◆ THE TASK: When you reproduce the data, keep every word exactly as it stands and leave the pictures out.

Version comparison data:
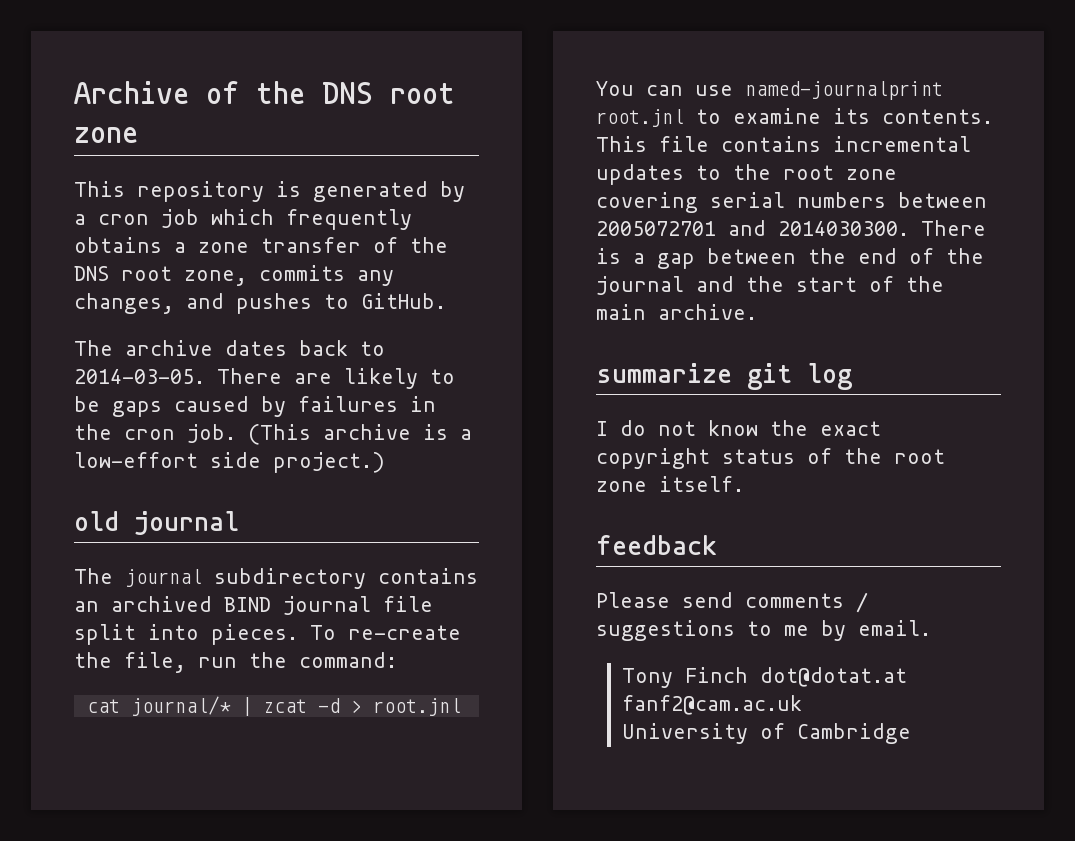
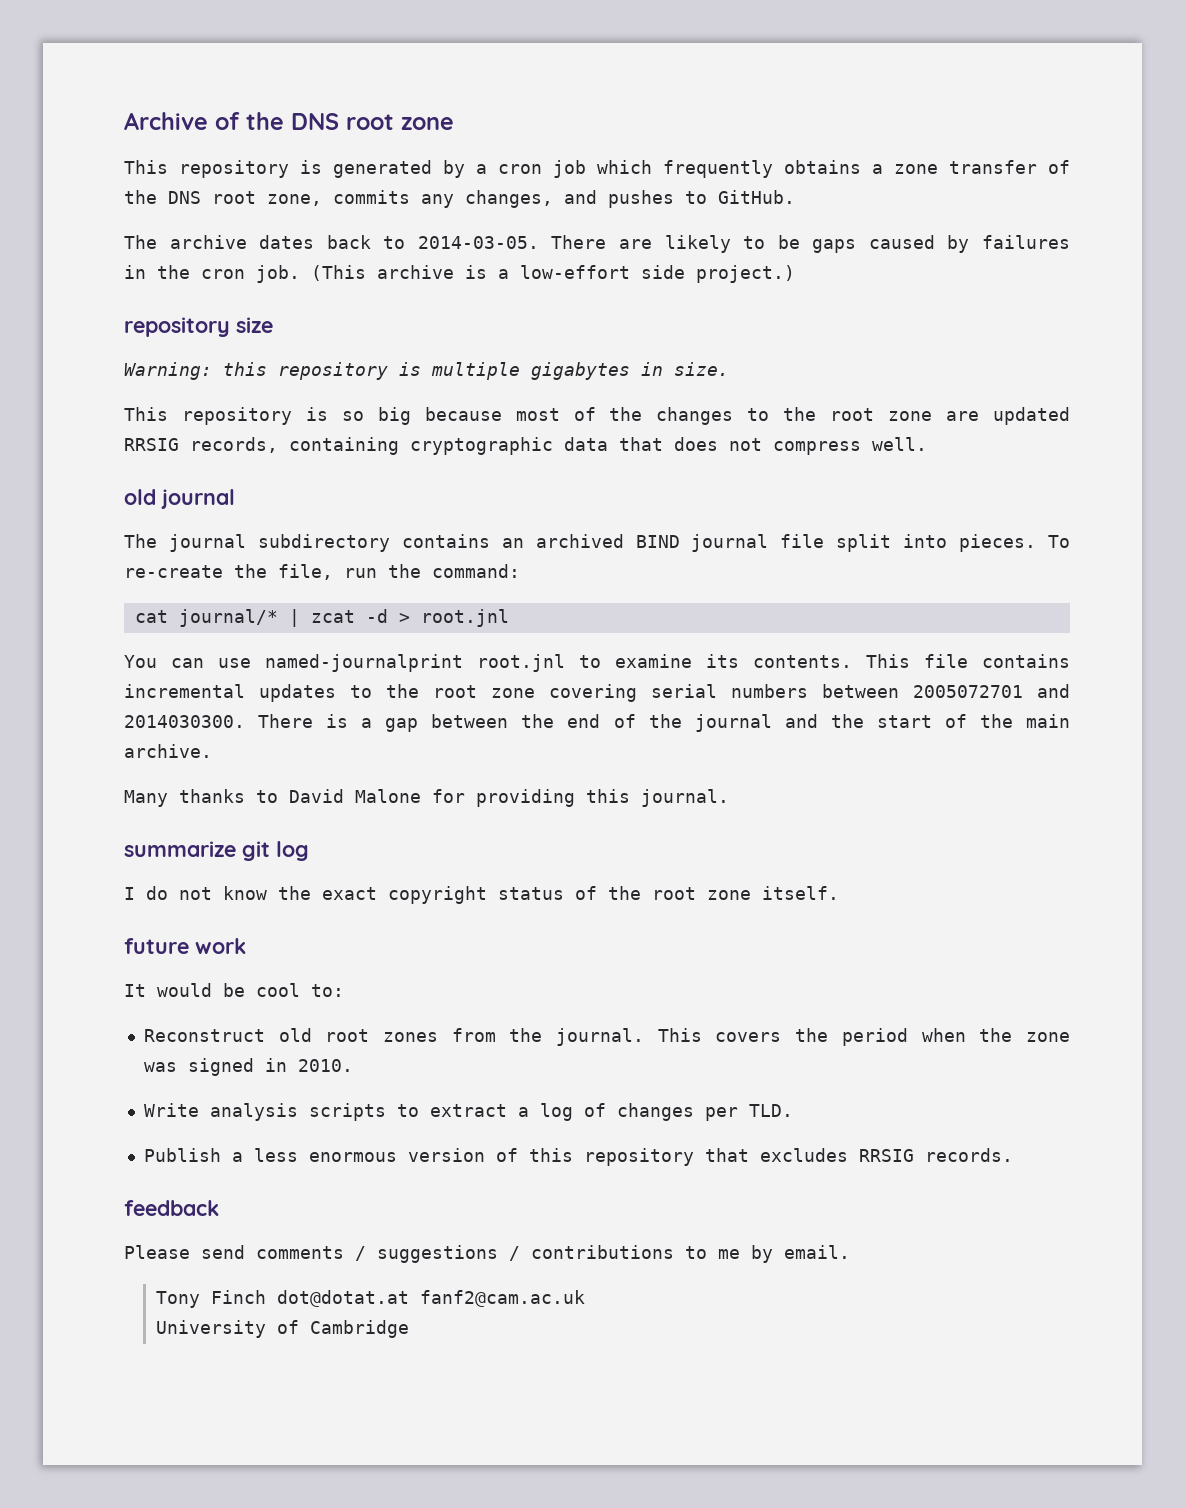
(385, 462) none -> [124,317,273,337] [124,362,729,380] [124,407,1070,425] [124,437,927,455] // repository size // Warning: this repository is multiple gigabytes in size. // This repository is so big because most of the changes to the root zone are updated RRSIG records, containing cryptographic data that does not compress well.
(757, 312) none -> [124,789,729,807] // Many thanks to David Malone for providing this journal.
(744, 484) none -> [124,938,246,954] [124,983,344,997] [143,1028,1071,1046] [143,1058,353,1076] [143,1103,793,1121] [143,1148,1013,1166] // future work // It would be cool to: // Reconstruct old root zones from the journal. This covers the period when the zone was signed in 2010. // Write analysis scripts to extract a log of changes per TLD. // Publish a less enormous version of this repository that excludes RRSIG records.
(735, 630) none -> [509,1245,674,1261] / contributions

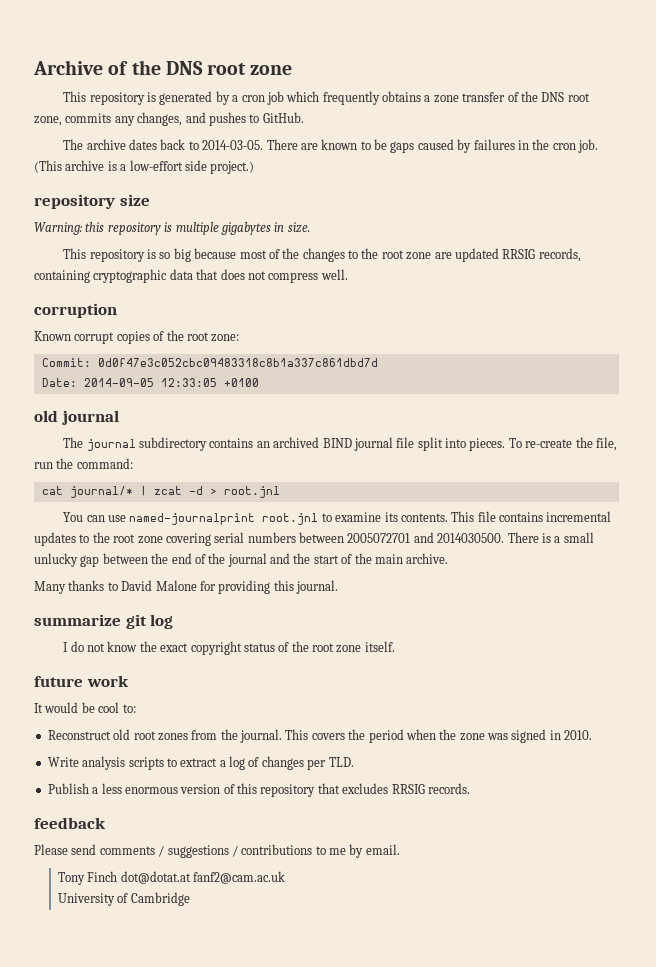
[664,235,731,253] likely -> [321,139,358,150] known
(927, 444) none -> [34,303,117,318] [34,330,240,344] [41,358,378,367] [41,378,259,387] // corruption // Known corrupt copies of the root zone: // Commit: 0d0f47e3c052cbc09483318c8b1a337c861dbd7d // Date: 2014-09-05 12:33:05 +0100
[124,715,245,728] 2014030300. -> [437,533,505,543] 2014030500.
(373, 723) none -> [563,532,594,543] [34,553,78,567] small unlucky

◆ REPLY TO THE EXERCISE:
(385, 462) none -> [124,317,273,337] [124,362,729,380] [124,407,1070,425] [124,437,927,455] // repository size // Warning: this repository is multiple gigabytes in size. // This repository is so big because most of the changes to the root zone are updated RRSIG records, containing cryptographic data that does not compress well.
(757, 312) none -> [124,789,729,807] // Many thanks to David Malone for providing this journal.
(744, 484) none -> [124,938,246,954] [124,983,344,997] [143,1028,1071,1046] [143,1058,353,1076] [143,1103,793,1121] [143,1148,1013,1166] // future work // It would be cool to: // Reconstruct old root zones from the journal. This covers the period when the zone was signed in 2010. // Write analysis scripts to extract a log of changes per TLD. // Publish a less enormous version of this repository that excludes RRSIG records.
(735, 630) none -> [509,1245,674,1261] / contributions

[664,235,731,253] likely -> [321,139,358,150] known
(927, 444) none -> [34,303,117,318] [34,330,240,344] [41,358,378,367] [41,378,259,387] // corruption // Known corrupt copies of the root zone: // Commit: 0d0f47e3c052cbc09483318c8b1a337c861dbd7d // Date: 2014-09-05 12:33:05 +0100
[124,715,245,728] 2014030300. -> [437,533,505,543] 2014030500.
(373, 723) none -> [563,532,594,543] [34,553,78,567] small unlucky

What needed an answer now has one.